Items from a data source
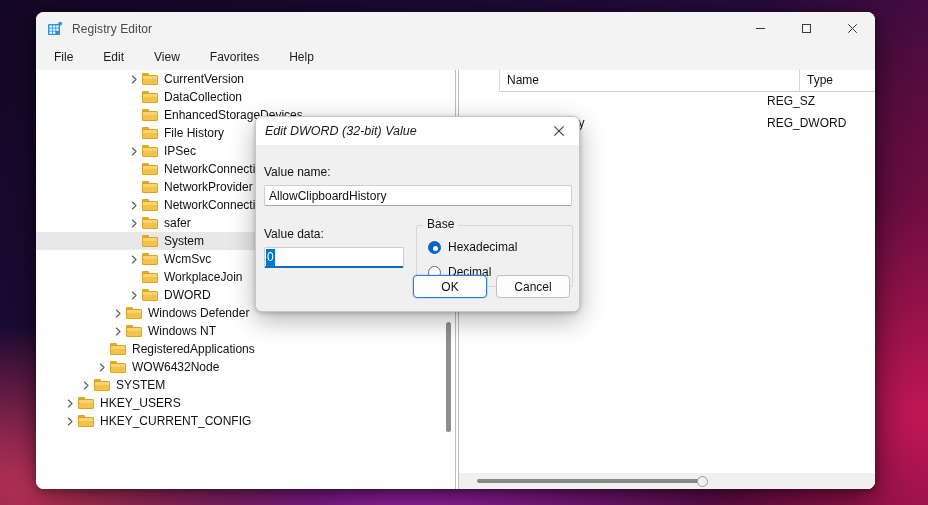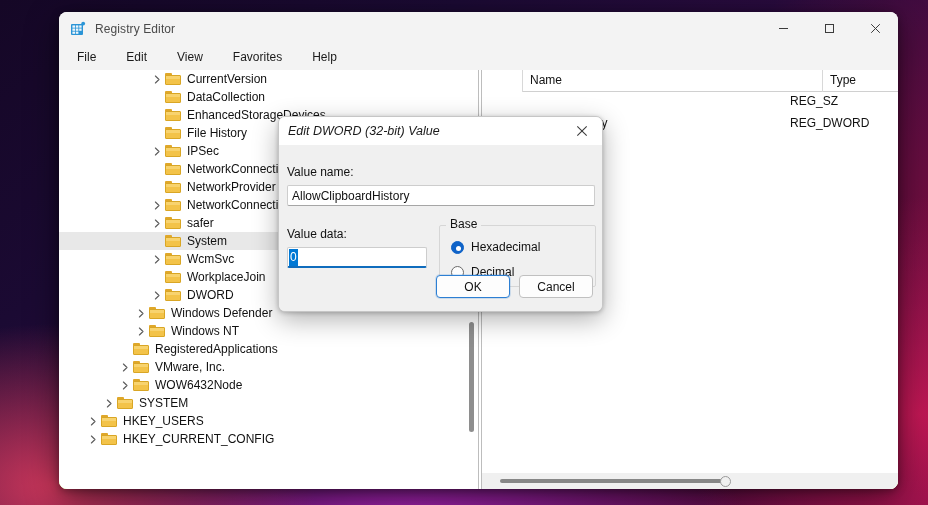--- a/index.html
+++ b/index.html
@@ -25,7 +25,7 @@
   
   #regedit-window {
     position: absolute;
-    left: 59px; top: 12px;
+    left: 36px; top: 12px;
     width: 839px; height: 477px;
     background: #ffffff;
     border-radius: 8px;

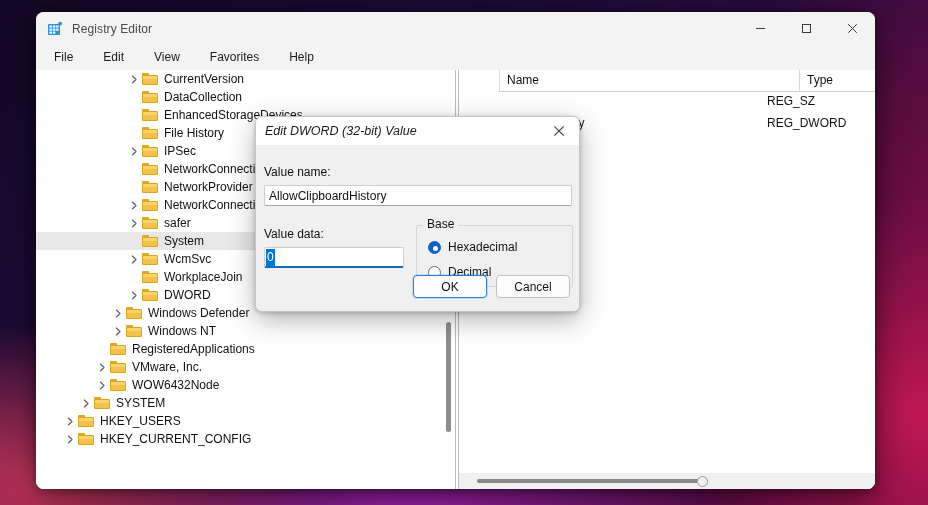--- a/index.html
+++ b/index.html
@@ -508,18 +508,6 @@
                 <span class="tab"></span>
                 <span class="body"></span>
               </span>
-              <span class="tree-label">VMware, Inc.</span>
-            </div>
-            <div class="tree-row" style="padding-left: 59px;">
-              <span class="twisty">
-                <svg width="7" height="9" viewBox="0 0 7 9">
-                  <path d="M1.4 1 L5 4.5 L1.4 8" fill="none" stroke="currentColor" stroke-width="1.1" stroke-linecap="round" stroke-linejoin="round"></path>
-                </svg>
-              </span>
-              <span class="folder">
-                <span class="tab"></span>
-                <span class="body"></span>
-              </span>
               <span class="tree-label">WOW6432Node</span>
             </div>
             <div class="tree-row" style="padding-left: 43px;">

#### EXERCISE INSTRUCTIONS
Omit the pictures, then set down all the remaining data exactly as given.

#### SOLUTION TO THIS EXERCISE
--- a/index.html
+++ b/index.html
@@ -25,7 +25,7 @@
   
   #regedit-window {
     position: absolute;
-    left: 59px; top: 12px;
+    left: 36px; top: 12px;
     width: 839px; height: 477px;
     background: #ffffff;
     border-radius: 8px;

--- a/index.html
+++ b/index.html
@@ -508,18 +508,6 @@
                 <span class="tab"></span>
                 <span class="body"></span>
               </span>
-              <span class="tree-label">VMware, Inc.</span>
-            </div>
-            <div class="tree-row" style="padding-left: 59px;">
-              <span class="twisty">
-                <svg width="7" height="9" viewBox="0 0 7 9">
-                  <path d="M1.4 1 L5 4.5 L1.4 8" fill="none" stroke="currentColor" stroke-width="1.1" stroke-linecap="round" stroke-linejoin="round"></path>
-                </svg>
-              </span>
-              <span class="folder">
-                <span class="tab"></span>
-                <span class="body"></span>
-              </span>
               <span class="tree-label">WOW6432Node</span>
             </div>
             <div class="tree-row" style="padding-left: 43px;">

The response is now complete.